Every two-dimensional vector can be written as a linear combination of \(\vvec\) and \(\wvec\text{.}\) The number \(c\) chooses a line parallel to \(\wvec\text{,}\) and \(d\) chooses a point along that line. Since we can pick any line parallel to \(\wvec\) and any point along that line, this allows us to get to any point in the plane. Use the interactive app above to illustrate this. Note that this only works because \(\vvec\) and \(\wvec\) are not parllel.

We will soon learn an algebraic way to arrive at the same conclusion.

This activity illustrates how linear combinations are constructed geometrically: the linear combination \(c\vvec + d\wvec\) is found by walking along \(\vvec\) a total of \(c\) times followed by walking along \(\wvec\) a total of \(d\) times. When one of the weights is held constant while the other varies, the vector moves along a line.

Example 1.3.4.

Suppose we have vectors \(\vvec = \twovec3{-1}\) and \(\wvec=\twovec43\text{.}\) Suppose we want to know whether we can describe the vector \(\bvec=\twovec{-11}{-18}\) as a linear combination of \(\vvec\) and \(\wvec\text{.}\) In other words, we would like to know whether there are weights \(c\) and \(d\) such that

\begin{equation*} c\vvec + d\wvec= \bvec. \end{equation*}

This leads to the equations

\begin{equation*} \begin{aligned} c\twovec3{-1} + d\twovec43 \amp = \twovec{-11}{-18} \\ \\ \twovec{3c}{-c} + \twovec{4d}{3d} \amp = \twovec{-11}{-18} \\ \\ \twovec{3c+4d}{-c+3d} \amp = \twovec{-11}{-18} \\ \\ \end{aligned} \end{equation*}

Equating the components of the vectors on each side of the equation, we arrive at the linear system

\begin{equation*} \begin{alignedat}{3} 3c \amp {}+{} \amp 4d \amp {}={} \amp -11 \\ -c \amp {}+{} \amp 3d \amp {}={} \amp -18 \ \end{alignedat} \end{equation*}

This means that \(\bvec\) is a linear combination of \(\vvec\) and \(\wvec\) if and only if this linear system of equations has a solution.

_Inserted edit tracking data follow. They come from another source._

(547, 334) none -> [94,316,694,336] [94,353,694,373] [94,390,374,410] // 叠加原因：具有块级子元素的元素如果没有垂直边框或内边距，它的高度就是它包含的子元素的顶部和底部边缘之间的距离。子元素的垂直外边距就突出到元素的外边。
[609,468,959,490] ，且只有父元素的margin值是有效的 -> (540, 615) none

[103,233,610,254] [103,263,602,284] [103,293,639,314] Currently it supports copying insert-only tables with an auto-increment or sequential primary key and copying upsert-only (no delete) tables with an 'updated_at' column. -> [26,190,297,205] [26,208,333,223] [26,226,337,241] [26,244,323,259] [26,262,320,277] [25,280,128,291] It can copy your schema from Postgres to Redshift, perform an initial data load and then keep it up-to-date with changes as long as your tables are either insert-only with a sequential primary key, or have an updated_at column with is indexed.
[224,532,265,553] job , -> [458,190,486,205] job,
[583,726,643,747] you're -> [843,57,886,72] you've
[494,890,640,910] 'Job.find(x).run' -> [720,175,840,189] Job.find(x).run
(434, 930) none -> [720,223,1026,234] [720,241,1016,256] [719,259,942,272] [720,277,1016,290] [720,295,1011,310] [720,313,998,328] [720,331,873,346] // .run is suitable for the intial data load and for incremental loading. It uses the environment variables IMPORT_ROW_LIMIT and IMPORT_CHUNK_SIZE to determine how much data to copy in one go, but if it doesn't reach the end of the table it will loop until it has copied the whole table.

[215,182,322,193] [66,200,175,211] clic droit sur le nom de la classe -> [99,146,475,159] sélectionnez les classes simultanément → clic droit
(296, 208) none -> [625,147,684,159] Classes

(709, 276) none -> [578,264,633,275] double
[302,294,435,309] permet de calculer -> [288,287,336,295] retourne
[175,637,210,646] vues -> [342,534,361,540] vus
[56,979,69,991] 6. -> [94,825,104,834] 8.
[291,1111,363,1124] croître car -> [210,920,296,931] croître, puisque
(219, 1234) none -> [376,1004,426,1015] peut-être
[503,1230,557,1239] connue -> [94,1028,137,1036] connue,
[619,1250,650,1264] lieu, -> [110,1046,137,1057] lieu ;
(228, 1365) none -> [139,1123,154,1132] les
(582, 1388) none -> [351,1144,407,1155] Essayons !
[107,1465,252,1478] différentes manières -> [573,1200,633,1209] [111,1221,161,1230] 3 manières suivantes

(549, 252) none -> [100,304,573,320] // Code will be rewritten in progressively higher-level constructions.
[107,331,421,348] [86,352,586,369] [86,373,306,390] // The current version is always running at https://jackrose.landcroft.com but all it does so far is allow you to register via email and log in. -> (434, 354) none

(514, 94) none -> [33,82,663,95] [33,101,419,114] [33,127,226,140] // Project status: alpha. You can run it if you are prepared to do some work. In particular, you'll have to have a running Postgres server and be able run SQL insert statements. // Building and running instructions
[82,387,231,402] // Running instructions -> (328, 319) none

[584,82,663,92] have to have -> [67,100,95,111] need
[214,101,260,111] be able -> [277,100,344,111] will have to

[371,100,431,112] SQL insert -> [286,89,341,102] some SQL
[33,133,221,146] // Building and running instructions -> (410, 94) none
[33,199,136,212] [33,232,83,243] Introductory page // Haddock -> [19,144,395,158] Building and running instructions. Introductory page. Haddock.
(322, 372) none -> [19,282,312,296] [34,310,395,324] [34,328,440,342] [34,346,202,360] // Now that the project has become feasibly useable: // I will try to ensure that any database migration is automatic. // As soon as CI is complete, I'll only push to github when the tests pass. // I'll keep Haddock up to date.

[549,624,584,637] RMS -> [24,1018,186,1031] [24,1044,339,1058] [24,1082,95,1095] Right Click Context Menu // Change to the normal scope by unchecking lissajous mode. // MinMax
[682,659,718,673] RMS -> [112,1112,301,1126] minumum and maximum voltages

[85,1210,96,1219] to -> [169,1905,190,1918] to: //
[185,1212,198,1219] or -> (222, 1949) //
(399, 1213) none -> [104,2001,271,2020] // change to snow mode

Example 1.3.4 demonstrates a connection between linear combinations of vectors and linear systems of equations: Asking whether a vector \(\bvec\) is a linear combination of vectors \(\vvec_1,\vvec_2,\ldots,\vvec_n\) is equivalent to asking whether an associated linear system has a solution. In Chapter 2 we will study linear systems more carefully, giving a careful definition and demonstrating how we can determine the solutions to any such system of equations.

Activity 1.3.2. Linear combinations and linear systems.

Given the vectors

\begin{equation*} \vvec_1 = \left[\begin{array}{r} 4 \\ 0 \\ 2 \\ 1 \end{array} \right], \vvec_2 = \left[\begin{array}{r} 1 \\ -3 \\ 3 \\ 1 \end{array} \right], \vvec_3 = \left[\begin{array}{r} -2 \\ 1 \\ 1 \\ 0 \end{array} \right], \bvec = \left[\begin{array}{r} 0 \\ 1 \\ 2 \\ -2 \end{array} \right]\text{,} \end{equation*}

can \(\bvec\) be expressed as a linear combination of \(\vvec_1\text{,}\) \(\vvec_2\text{,}\) and \(\vvec_3\text{?}\) Rephrase this question by writing a linear system for the weights \(c_1\text{,}\) \(c_2\text{,}\) and \(c_3\text{.}\)
Now let’s go in the other direction. Consider the following linear system.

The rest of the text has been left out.